La oración es el corazón de la vida de la Comunidad de Sant’Egidio, su primera “obra”. Cuando termina el día todas las Comunidades, tanto si son grandes como si son pequeñas, se reúnen alrededor del Señor para escuchar su Palabra y dirigirse a Él en su invocación. Los discípulos no pueden sino estar a los pies de Jesús, como María de Betania, para elegir la “mejor parte” (Lc 10,42) y aprender de Él sus mismos sentimientos (cfr. Flp 2,5).

Siempre que la Comunidad vuelve al Señor, hace suya la súplica del discípulo anónimo: “¡Señor, enséñanos a orar” (Lc 11,1). Y Jesús, maestro de oración, continúa contestando: “Cuando oréis, decid: Abbá, Padre”.

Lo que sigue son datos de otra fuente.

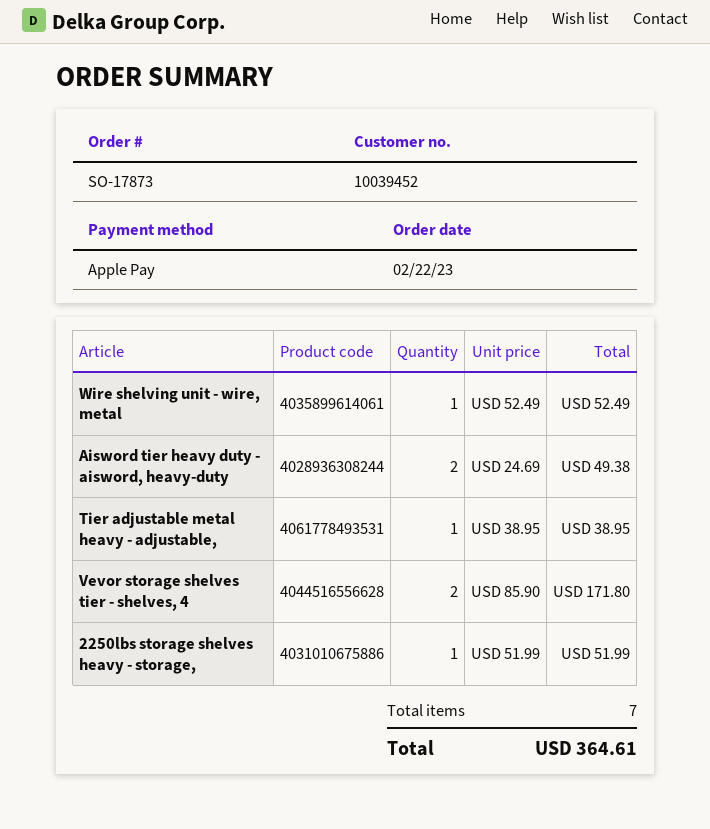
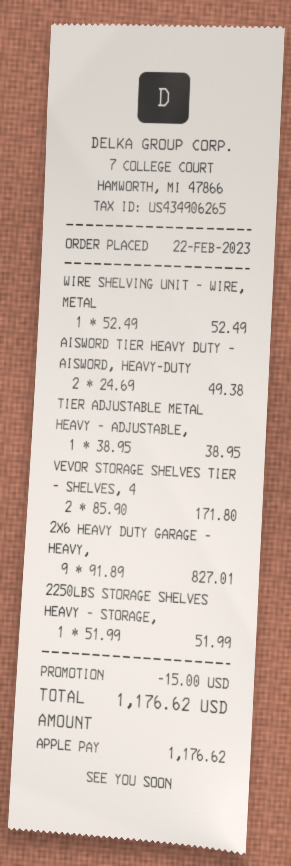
2X6 HEAVY DUTY GARAGE - HEAVY,: none -> 9 x 91.89 = 827.01
discount: none -> 15.00
total: 364.61 -> 1176.62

Cuando oramos, aunque lo hagamos dentro de nuestro corazón, nunca estamos aislados ni somos huérfanos, porque somos en todo momento miembros de la familia del Señor. En la oración común se ve claramente, además del misterio de la filiación, el de la fraternidad.

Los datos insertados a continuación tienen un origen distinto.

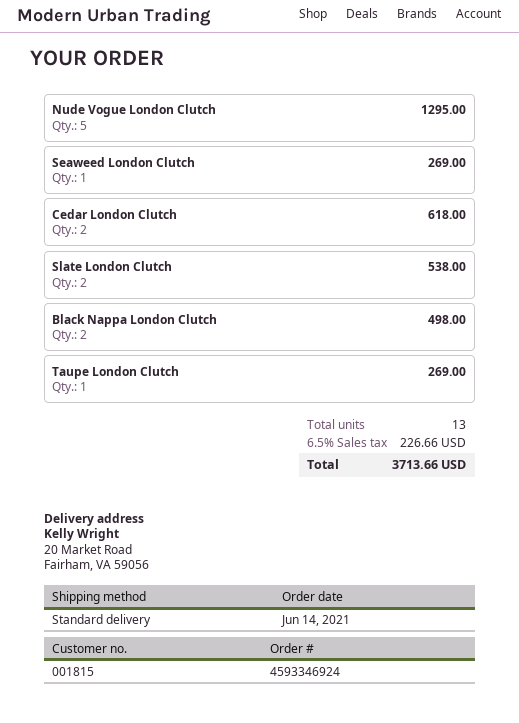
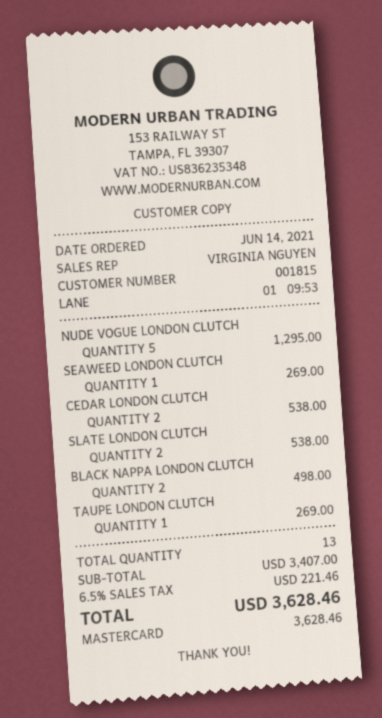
Cedar London Clutch: 2 for 618.00 -> 2 for 538.00
tax: 6.5% = 226.66 -> 6.5% = 221.46
total: 3713.66 -> 3628.46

Las Comunidades de Sant'Egidio que hay por el mundo se reúnen en los distintos lugares que destinan a la oración y presentan al Señor las esperanzas y los dolores de los hombres y mujeres “vejados y abatidos” de los que habla el Evangelio (Mt 9,37). En aquella gente de entonces se incluyen los habitantes de las ciudades contemporáneas, los pobres que son marginados de la vida, todos aquellos que esperan que alguien les contrate (cfr. Mt 20).

La oración común recoge el grito, la aspiración, el deseo de paz, de curación, de sentido de la vida y de salvación que hay en los hombres y las mujeres de este mundo. La oración nunca es vacía. Sube incesante al Señor para que el llanto se transforme en alegría, la desesperación en felicidad, la angustia en esperanza y la soledad en comunión. Y para que el Reino de Dios llegue pronto a los hombres.